1. Introduction to Automotive CAE Strength Analysis
Car makers are constantly pushing for lighter, faster, and safer vehicles. CAE strength analysis now sits at the center of the R&D process, covering everything from single parts to full-car tests.
Vehicle strength determines passenger safety and how long the car lasts. Old methods relied heavily on building physical prototypes. That approach took too much time, cost too much money, and slowed down design changes. We simply cannot rely on it anymore.
CAE uses the Finite Element Method (FEM) to run computer simulations. It shows how car parts react to different weights, bending, and stress. Engineers can spot weak spots early and fix the design without building a real part first. Now, CAE works hand-in-hand with CAD design and physical testing to form a closed loop: Design, Simulate, Optimize, and Verify.
2. Core Principles and Foundational Theories
2.1 Core Operating Principles
To run a CAE strength analysis, you first break down a complex vehicle structure into a finite number of interconnected elements. We call this the finite element model. By solving the mechanical equilibrium equations for these elements, engineers calculate stress, strain, and displacement. The process follows four clear steps: Discretization – Modeling – Solving – Post-processing.

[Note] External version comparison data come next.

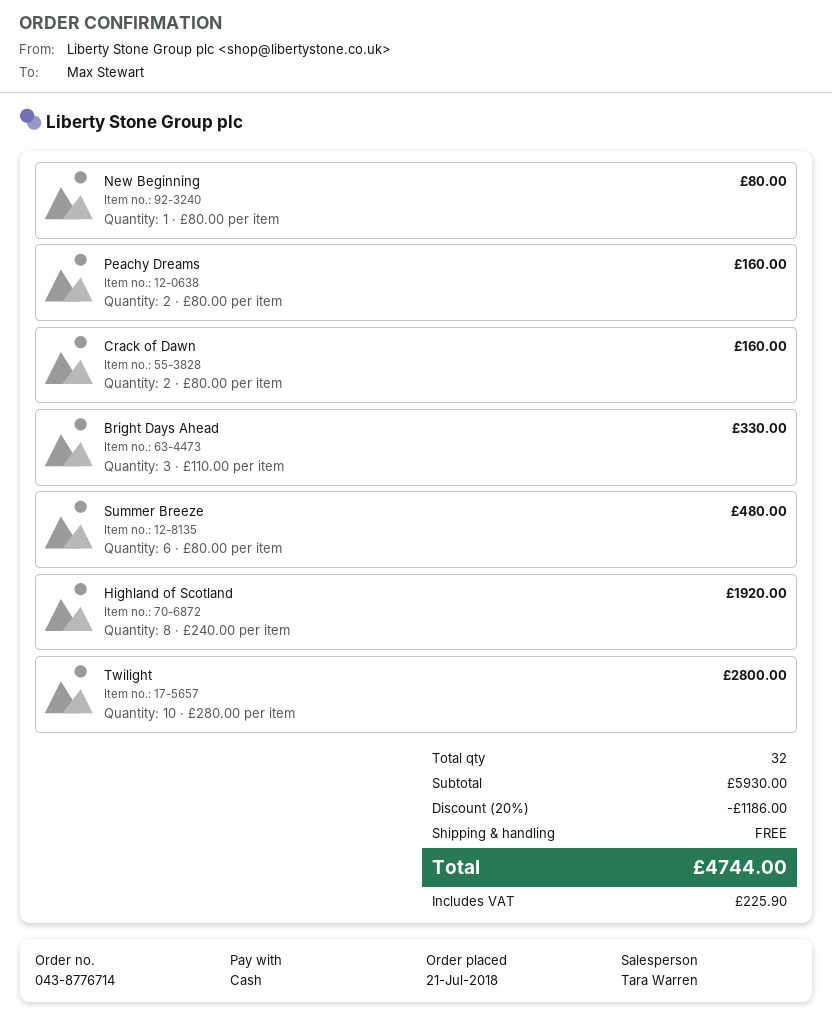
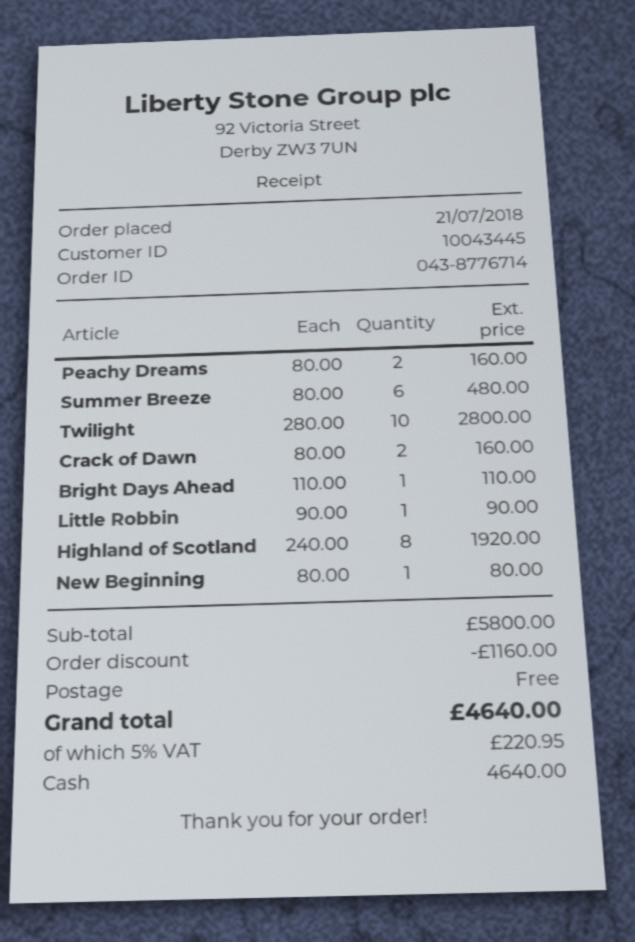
Bright Days Ahead: 3 x 110.00 = 330.00 -> 1 x 110.00 = 110.00
Little Robbin: none -> 1 x 90.00 = 90.00
subtotal: 5930.00 -> 5800.00
discount: 1186.00 -> 1160.00
tax: 225.90 -> 220.95
total: 4744.00 -> 4640.00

Vehicles handle many different loads every day. These include static loads (the car’s weight, cargo), dynamic loads (hitting a pothole, hard braking), alternating loads (engine vibration, steering), and extreme loads (crashes, rollovers). CAE must accurately simulate these conditions to match real-world driving.
2.2 Foundational Theoretical Support
The science behind CAE strength analysis mixes FEM with mechanics of materials and structural mechanics:
- Finite Element Discretization Theory: Engineers break continuous structures down into tiny shapes (like tetrahedrons or hexahedrons) connected by nodes.
- Material Constitutive Relations: The software needs exact material properties to work. For instance, you must enter the elastic modulus, Poisson’s ratio, and yield strength. For non-linear analysis, you also have to factor in plasticity.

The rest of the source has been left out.